Having paid us$30 to partake in Iowa’s straw poll, voters in the corn state chose Michele Bachmann with 29 percent, then Ron Paul with 28 percent, and Tim Pawlenty with 14 percent, in a contest with very low turnout.
Bachmann as leader of a pack of eight has knocked her fellow Minnosotan and rival out of the race for the nomination of the Elephant party’s standard bearer to challenge Barack Obama in the 2012 elections. A straw poll is just that a testing of the waters of where the voters are today. As we know, voters are fickle and are wont to change preferences, switch loyalty, and of doubtful consistency in ideas and moods. The real test will come in 2012, and by then others may emerge as leaders of the pack vying for the Republicans’ nod as the man or woman they want to lead them back to the White House.
Ron Paul comes off as grumpy. He’s a fierce defender of individual rights and keeping government’s role to a minimum, yet he has garnered a following among the young and fiscal conservatives in his staunch opposition to America’s wars in Iraq and Afghanistan and Libya, wars that weigh heavily on the burdens of the taxpayer in particular and the health of the American people in general.

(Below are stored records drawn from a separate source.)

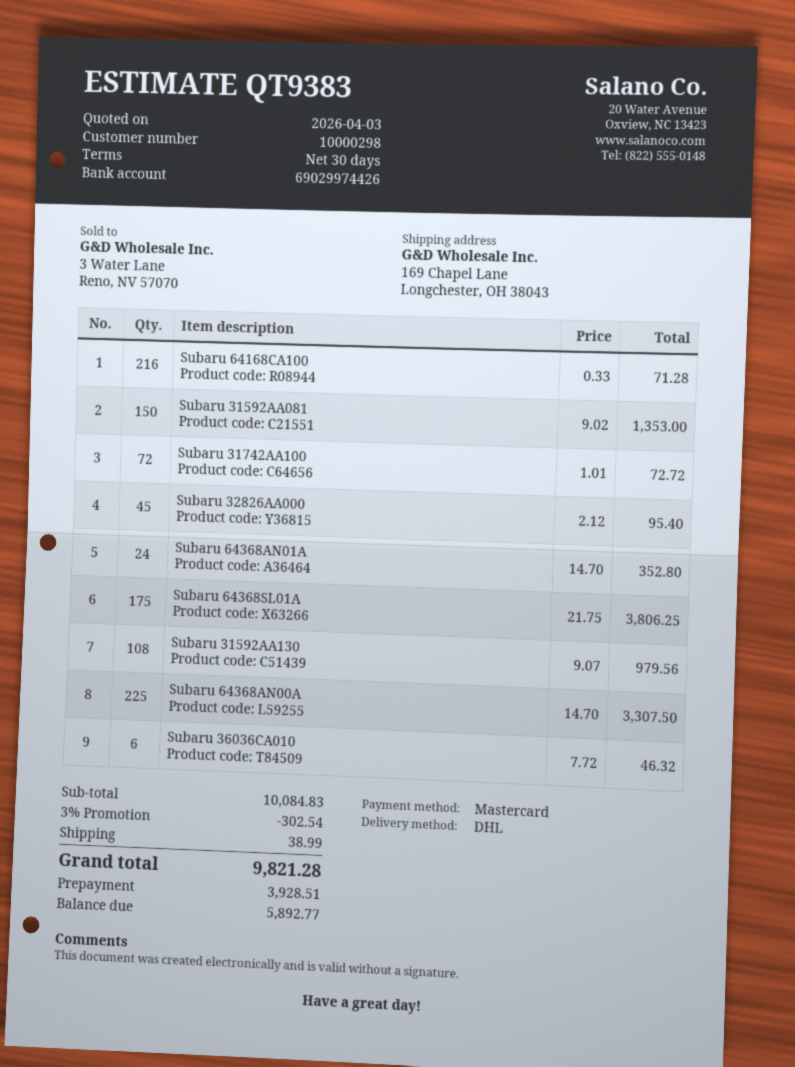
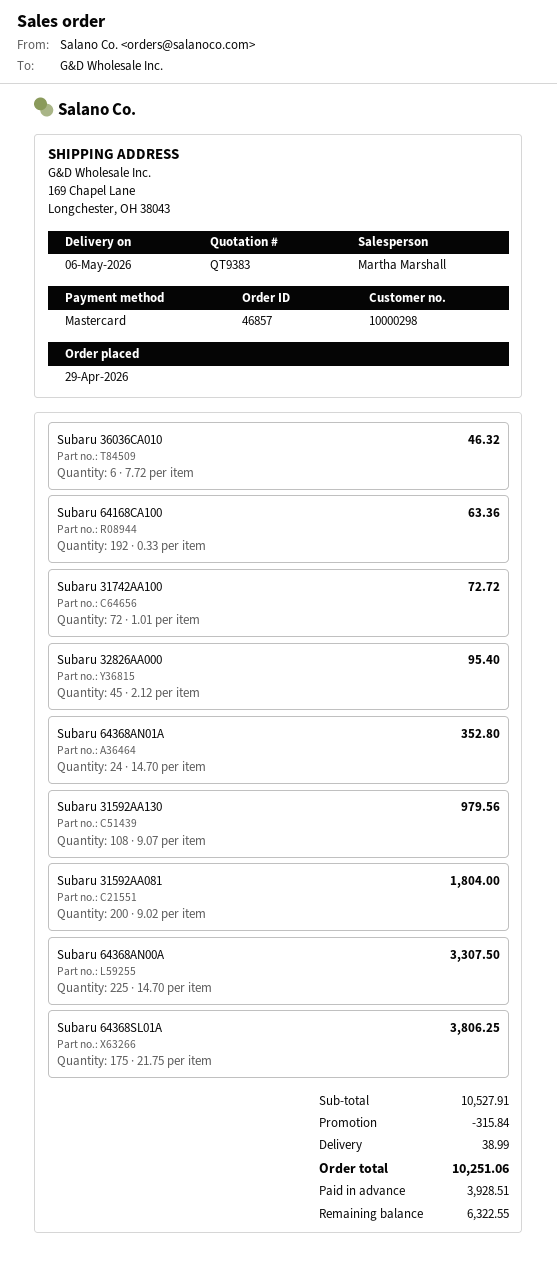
Subaru 64168CA100: 216 x 0.33 = 71.28 -> 192 x 0.33 = 63.36
Subaru 31592AA081: 150 x 9.02 = 1353.00 -> 200 x 9.02 = 1804.00
subtotal: 10084.83 -> 10527.91
discount: 302.54 -> 315.84
total: 9821.28 -> 10251.06
balance: 5892.77 -> 6322.55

Bachmann has garnered untold publicity, some of which is unflattering. [See, Ryan Lizza’s profile in 15 August 2011 issue of ‘The New Yorker’ that examines the books that influence Bachmann, or Matt Taibi’s ‘Michele Bachmann’s Holy War’ in the 22 June 2011 issue of ‘Rolling Stone’.] She is famously caught in her shaky grasp of American history or her confusing facts or in simply verbal embroidery which defy logic and commonsense.

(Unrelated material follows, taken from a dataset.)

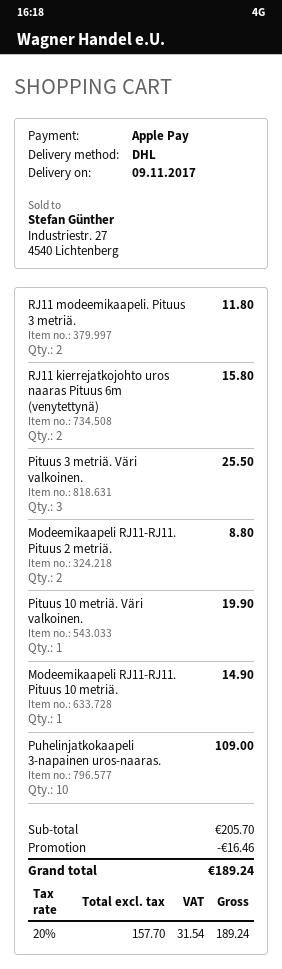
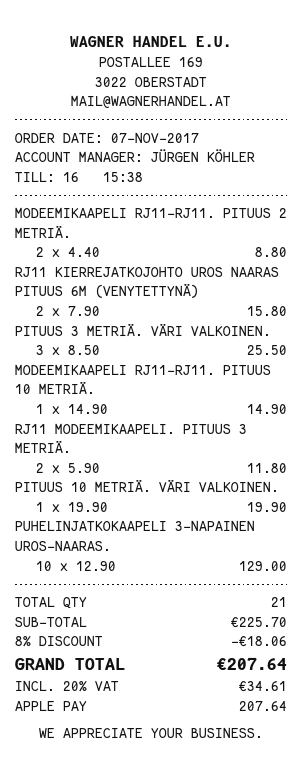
Puhelinjatkokaapeli 3-napainen uros-naaras.: 10 for 109.00 -> 10 for 129.00
subtotal: 205.70 -> 225.70
discount: 16.46 -> 18.06
tax: 20% = 31.54 -> 20% = 34.61
total: 189.24 -> 207.64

Yet, she has sold herself to ‘true believers’. Although she speaks of defending the American people from the evils of the economy and the US debt, she takes comfort in preaching the gospel of radical Christianity, superstition, nostalgia for a ‘garden of America’s Eden’, which is a matter of the true believer’s redemption of the past, and pie in the sky solutions.

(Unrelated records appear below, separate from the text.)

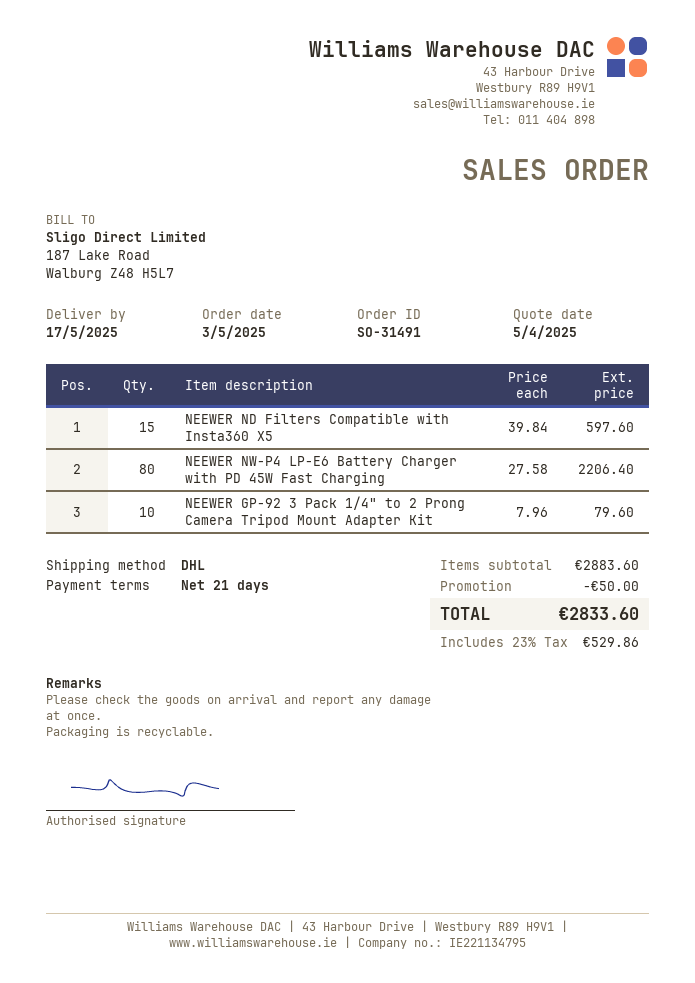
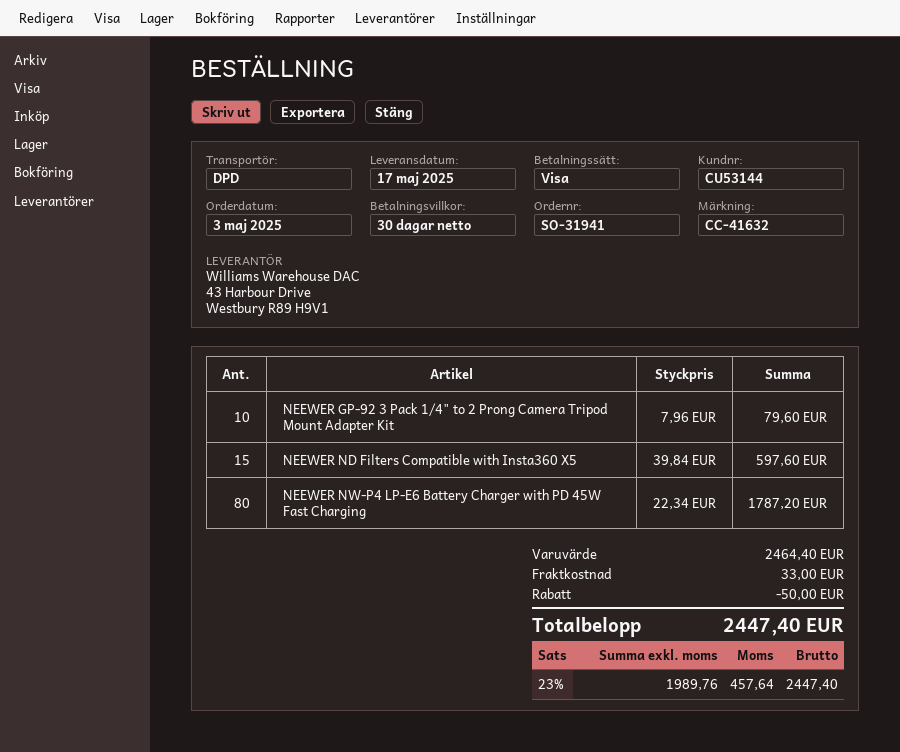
order number: SO-31491 -> SO-31941
payment terms: 21 days -> 30 days
shipping method: DHL -> DPD
NEEWER NW-P4 LP-E6 Battery Charger with PD 45W Fast Charging: 80 x 27.58 = 2206.40 -> 80 x 22.34 = 1787.20
subtotal: 2883.60 -> 2464.40
shipping: none -> 33.00
tax: 23% = 529.86 -> 23% = 457.64
total: 2833.60 -> 2447.40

Attractive as she may appear to the media, her faults are easy to detect. A vociferous opponent of too much government, she does cash cheques from the Department of Agriculture for her farm, and her husband in his consulting practice accepts Medicare, Medicaid, or any form of state sponsored insurance. Such examples immediately come to mind.
Such contradictions are secondary: Bachmann’s a product in the market place. Self promotion and advertising she uses to sell herself. She’s entertainment, and the flavour of the hour that gab headlines and diversion from meeting serious problems head on.
More likely than naught, Bachmann will be shunted aside in favour of a more formidable candidate who seemingly has the qualities for the presidency. Rick Perry, the three term governor of Texas, has thrown his hat in the ring. South Carolina and New Hampshire will be the test of Bachmann, as it will be for the presumed front runner Mitt Romney, who put his foot in his mouth in Iowa by defending corporations are people like you and me. Why shouldn’t he? As a partner in Bain, he took over American Pencil and Paper for a handful of millions, cannibalizing it, throwing out workers, and cut to the chase, sold it for a cool us$100 million. John Huntsman twittered significantly to pooh pooh Romney’s defence of the rich and the cut throat…what about AP&P? Romney’s record at Bain is replete of the corporation as an individual robbing the ordinary worker of a livelihood and social net for the sole and only purpose of enriching Romney and his partners.
A simple example of Romney’s klewlessness: eating lunch with the unemployed in his swing through Florida, he had the unmitigated gall to boast that he, too, was ‘unemployed’. Unpicked up by the media was the voice of a woman who simply put it this way: ‘you’re better off than we are’. Yep, ma’am, he certainly is: his personal worth is somewhere between us$150 and $200 million!
How spectacular the idiocy of the plutocrats and the US political elite!